**Activity**
Reproduce the records below exactly, but only between the lines holding "[291,183,324,194] User ->" and "[551,157,710,169] RESTful API", inclusive.

**Exercise materials**
· · · ·

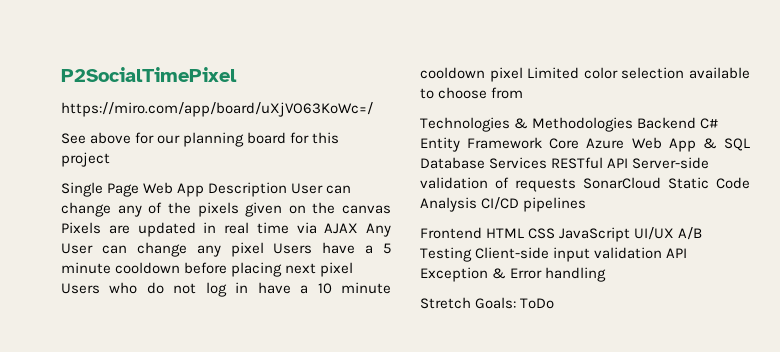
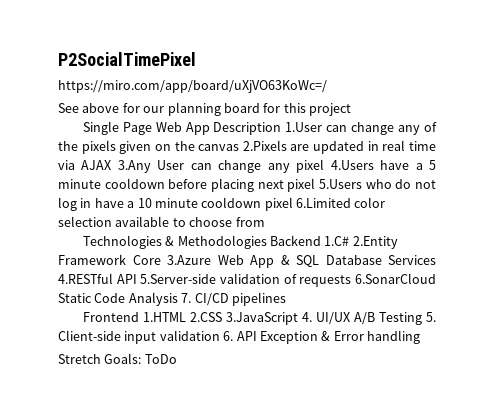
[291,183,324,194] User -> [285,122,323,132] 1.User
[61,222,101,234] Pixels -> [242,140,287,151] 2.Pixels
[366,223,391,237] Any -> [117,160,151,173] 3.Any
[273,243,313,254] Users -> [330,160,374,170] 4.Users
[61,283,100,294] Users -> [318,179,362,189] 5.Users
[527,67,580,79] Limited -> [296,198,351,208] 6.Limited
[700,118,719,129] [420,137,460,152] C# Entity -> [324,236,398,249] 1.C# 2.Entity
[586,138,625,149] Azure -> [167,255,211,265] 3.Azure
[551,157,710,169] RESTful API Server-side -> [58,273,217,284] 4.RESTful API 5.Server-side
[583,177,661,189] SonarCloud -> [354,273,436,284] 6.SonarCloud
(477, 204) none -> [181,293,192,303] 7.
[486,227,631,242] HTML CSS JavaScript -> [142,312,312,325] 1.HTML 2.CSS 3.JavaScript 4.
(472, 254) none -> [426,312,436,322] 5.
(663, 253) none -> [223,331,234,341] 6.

· · · ·

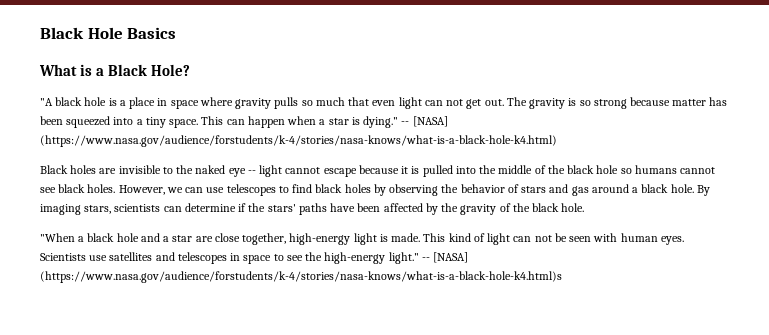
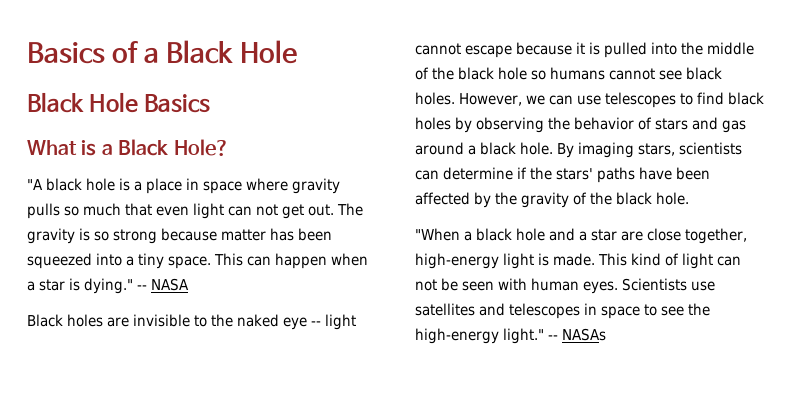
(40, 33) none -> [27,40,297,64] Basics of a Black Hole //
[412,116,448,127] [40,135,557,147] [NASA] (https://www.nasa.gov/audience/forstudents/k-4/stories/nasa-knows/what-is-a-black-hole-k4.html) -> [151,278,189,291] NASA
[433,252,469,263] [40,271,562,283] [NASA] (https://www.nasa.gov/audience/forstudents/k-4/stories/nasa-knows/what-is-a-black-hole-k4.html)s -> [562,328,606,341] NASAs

· · · ·

**The answer**
[291,183,324,194] User -> [285,122,323,132] 1.User
[61,222,101,234] Pixels -> [242,140,287,151] 2.Pixels
[366,223,391,237] Any -> [117,160,151,173] 3.Any
[273,243,313,254] Users -> [330,160,374,170] 4.Users
[61,283,100,294] Users -> [318,179,362,189] 5.Users
[527,67,580,79] Limited -> [296,198,351,208] 6.Limited
[700,118,719,129] [420,137,460,152] C# Entity -> [324,236,398,249] 1.C# 2.Entity
[586,138,625,149] Azure -> [167,255,211,265] 3.Azure
[551,157,710,169] RESTful API Server-side -> [58,273,217,284] 4.RESTful API 5.Server-side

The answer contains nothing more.